Access control for data stored in ServiceProvider is currently implemented via a bare bones permission layer. Access to data can be granted by a Service Broker owner, and can be restricted to certain types of data. More features to improve control over data access will be added in the future.

The success of a decentralized Network Provider platform is dependent upon the ability for users to share their data with other people, organizations, apps, and services in a way that respects and protects a user's privacy. In our decentralized platform, all user information & data resides in the user's Network Provider Service Broker. This section outlines the current proposal for Network Provider Service Broker authorization.

Scope of the current design

This proposal is a first cut. The intention is to start extremely simple, and extend the model to include more richness over time.
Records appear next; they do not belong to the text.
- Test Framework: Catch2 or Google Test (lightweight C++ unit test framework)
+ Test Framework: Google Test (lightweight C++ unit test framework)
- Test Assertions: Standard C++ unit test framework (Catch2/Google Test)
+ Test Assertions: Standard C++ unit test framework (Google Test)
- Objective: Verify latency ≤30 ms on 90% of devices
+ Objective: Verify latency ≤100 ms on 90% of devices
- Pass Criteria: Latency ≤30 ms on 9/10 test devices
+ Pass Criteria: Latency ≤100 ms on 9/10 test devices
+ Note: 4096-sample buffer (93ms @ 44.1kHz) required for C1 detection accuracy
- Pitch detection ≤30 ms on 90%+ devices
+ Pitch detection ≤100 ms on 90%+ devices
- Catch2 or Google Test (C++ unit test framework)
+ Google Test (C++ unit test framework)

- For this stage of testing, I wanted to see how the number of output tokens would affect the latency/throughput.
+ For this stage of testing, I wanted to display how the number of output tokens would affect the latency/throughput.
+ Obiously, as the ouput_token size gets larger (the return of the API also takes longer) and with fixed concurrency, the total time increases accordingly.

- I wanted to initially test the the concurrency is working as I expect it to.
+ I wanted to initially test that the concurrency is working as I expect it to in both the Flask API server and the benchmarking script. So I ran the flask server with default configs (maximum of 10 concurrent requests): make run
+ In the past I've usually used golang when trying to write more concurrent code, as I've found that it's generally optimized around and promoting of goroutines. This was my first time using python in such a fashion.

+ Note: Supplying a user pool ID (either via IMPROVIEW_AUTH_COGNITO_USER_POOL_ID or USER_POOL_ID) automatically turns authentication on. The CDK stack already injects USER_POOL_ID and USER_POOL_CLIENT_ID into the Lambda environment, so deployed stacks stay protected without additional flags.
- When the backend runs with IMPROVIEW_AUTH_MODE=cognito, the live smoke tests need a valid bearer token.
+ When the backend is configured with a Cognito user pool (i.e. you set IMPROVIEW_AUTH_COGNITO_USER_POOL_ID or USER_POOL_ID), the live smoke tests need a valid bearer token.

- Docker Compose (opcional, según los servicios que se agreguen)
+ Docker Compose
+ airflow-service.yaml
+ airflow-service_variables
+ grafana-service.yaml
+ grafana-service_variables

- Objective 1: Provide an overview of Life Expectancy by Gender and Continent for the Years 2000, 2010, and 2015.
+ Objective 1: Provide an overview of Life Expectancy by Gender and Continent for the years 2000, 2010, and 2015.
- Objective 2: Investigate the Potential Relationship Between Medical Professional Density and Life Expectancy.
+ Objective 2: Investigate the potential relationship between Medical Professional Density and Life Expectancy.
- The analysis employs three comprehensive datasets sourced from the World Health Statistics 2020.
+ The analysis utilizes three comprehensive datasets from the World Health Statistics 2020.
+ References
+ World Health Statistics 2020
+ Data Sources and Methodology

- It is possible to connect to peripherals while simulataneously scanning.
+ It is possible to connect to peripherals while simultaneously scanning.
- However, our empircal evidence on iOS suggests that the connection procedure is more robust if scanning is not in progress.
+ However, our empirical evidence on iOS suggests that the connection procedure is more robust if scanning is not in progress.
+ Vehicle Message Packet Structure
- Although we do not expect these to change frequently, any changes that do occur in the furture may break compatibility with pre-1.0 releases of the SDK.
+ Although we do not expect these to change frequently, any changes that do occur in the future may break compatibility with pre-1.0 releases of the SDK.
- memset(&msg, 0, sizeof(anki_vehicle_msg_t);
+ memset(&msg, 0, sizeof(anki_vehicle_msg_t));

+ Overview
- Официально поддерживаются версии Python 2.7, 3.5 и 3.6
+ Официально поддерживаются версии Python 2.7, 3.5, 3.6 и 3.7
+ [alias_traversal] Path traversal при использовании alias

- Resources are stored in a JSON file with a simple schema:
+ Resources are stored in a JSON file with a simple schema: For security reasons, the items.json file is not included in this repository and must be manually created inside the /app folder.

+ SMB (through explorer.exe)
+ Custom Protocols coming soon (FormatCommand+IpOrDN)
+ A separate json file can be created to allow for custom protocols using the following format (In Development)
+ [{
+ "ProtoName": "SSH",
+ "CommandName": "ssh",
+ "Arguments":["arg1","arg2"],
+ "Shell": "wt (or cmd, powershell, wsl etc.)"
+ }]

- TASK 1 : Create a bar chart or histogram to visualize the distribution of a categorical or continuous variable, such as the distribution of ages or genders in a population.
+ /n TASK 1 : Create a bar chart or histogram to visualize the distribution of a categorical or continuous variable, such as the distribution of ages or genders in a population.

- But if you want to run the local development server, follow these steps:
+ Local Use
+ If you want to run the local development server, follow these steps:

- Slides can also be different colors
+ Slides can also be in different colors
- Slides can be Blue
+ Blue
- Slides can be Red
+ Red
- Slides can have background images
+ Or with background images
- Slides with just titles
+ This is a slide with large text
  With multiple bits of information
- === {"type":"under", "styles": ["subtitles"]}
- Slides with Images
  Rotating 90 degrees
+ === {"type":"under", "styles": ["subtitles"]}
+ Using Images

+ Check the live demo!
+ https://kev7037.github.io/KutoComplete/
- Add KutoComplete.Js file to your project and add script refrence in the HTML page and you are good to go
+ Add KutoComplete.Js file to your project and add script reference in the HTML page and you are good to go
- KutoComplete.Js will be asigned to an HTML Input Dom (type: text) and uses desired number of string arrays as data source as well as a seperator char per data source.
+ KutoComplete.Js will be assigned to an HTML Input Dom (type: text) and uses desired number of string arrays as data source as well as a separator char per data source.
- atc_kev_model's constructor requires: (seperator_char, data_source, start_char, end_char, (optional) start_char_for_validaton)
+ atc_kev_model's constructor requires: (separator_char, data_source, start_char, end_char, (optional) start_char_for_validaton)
We choose to focus on two simple use cases, described below.

Use case 1: Registering for a website

Alice has added some useful data about her wardrobe style to her Service Broker: her measurements from her tailor, and a list of her favorite clothing brands. When Alice goes to try out a new online clothing retailer, the retailer's website allows her to set up an account using her edi. After signing in her edi, the retailer's website is able to access Alice's style data. Alice does not have to re-enter her sizes in the site, and the site can give her recommended options based on her brand preferences.

Use case 2: Reviewing & managing access

Alice learns that one of the websites she visited is making improper use of her personal data. She would like to immediately remove that website's access to her Service Broker.

Out of scope

These use cases, and the current Service Broker authorization system are not sufficient to consider Network Provider ServiceProvider ready for real world usage. It leaves out several features that have been discussed as being necessary for a minimally viable authorization layer, including:

Features that control what is being granted:

How to grant a permission to a specific object by ID, rather than all objects of a certain type.
How to grant a permission to a property of some object type, rather than the entire object.
How to grant permission to an object type and all of the children object types in its respective schema.
How to filter a permission to only:
- objects created by a specific edi.
- objects created in a certain time period.
- objects larger than some byte size.
How to grant a permission to a zero-knowledge proof of some object, rather than the entire object.
How to grant permission to act as a delegate of a edi when interacting with other ServiceProvider.

Features that control who is being granted access:

How to grant a permission to all edis, and therefore make some data public.
How to create a permission that explicitly denies a edi access to an object.

Features that limit/expand where or when access is granted:

How to time-bound permissions, such that a permission expires automatically.
How to grant permissions to an app on some devices, but not others.

Features that control why access is granted:

How an app can specify why permission is being requested.
How a user can specify why permission is being denied.
How relying parties and trust providers are reviewed for trustworthiness and integrity.

Features that are related to Service Broker authorization, but will be addressed at a later time:

How to request & send callbacks to notify apps of changes to data and permissions in a Service Broker.
How to authorize the execution of services, or extensions, in a Service Broker.
What format(s) the Service Broker uses for requests & responses.
How to encrypt data in a Service Broker such that the Service Broker provider cannot access it.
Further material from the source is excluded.